[What the task asks] Search the listing below for the string "text" and show each line that contains it.

=== Provided records ===

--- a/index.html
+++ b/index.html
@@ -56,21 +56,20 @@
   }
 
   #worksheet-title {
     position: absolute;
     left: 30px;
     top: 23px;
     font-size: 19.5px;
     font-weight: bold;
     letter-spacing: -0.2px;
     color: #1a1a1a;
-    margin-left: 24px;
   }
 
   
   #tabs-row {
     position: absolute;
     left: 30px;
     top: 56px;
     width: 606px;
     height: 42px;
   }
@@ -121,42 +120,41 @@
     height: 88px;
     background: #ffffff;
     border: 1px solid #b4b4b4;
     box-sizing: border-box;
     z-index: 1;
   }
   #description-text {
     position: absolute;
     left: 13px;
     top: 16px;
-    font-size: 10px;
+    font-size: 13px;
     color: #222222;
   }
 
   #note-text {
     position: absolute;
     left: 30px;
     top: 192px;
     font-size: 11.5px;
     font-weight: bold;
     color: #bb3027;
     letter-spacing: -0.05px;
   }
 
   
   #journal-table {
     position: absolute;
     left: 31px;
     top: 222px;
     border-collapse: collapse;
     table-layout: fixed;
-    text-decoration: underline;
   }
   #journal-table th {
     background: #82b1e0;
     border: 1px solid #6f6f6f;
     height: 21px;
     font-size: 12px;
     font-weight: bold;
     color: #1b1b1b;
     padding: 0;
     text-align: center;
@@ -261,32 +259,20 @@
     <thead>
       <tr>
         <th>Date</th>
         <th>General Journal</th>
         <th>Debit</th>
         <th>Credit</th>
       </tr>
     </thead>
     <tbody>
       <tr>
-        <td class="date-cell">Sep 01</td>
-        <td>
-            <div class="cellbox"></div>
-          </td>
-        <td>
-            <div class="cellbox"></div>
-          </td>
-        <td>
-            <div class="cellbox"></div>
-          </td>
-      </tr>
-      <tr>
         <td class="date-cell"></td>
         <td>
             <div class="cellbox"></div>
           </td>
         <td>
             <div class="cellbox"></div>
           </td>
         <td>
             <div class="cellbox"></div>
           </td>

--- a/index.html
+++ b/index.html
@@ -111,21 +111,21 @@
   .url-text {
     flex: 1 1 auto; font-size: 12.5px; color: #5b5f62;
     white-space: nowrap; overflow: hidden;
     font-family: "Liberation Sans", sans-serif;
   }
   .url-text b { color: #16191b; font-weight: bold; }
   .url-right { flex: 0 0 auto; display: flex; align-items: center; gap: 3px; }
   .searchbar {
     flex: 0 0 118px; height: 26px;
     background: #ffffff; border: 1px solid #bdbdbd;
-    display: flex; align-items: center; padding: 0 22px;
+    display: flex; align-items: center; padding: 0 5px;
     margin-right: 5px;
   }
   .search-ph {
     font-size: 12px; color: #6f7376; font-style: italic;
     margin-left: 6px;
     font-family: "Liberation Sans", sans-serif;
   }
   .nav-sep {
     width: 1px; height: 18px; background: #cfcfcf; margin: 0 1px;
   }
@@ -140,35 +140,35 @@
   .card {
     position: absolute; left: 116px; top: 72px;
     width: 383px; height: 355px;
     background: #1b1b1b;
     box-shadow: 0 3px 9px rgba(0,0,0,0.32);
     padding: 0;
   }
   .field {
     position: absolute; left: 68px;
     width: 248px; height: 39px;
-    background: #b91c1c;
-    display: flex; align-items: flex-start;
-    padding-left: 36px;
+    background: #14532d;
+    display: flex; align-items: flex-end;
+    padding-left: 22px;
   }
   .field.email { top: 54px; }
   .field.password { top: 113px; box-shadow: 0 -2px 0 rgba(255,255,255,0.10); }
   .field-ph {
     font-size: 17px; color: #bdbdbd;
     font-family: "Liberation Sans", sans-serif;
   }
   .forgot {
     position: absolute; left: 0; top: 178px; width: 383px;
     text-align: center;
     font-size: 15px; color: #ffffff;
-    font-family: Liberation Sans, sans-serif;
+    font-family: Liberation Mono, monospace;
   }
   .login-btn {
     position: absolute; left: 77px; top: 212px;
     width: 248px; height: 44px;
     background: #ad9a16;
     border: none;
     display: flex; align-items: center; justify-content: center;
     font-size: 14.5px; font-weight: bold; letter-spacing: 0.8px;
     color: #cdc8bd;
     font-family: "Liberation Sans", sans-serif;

===

[Answer]
   #description-text {
   #note-text {
-    text-decoration: underline;
     text-align: center;
   .url-text {
   .url-text b { color: #16191b; font-weight: bold; }
     text-align: center;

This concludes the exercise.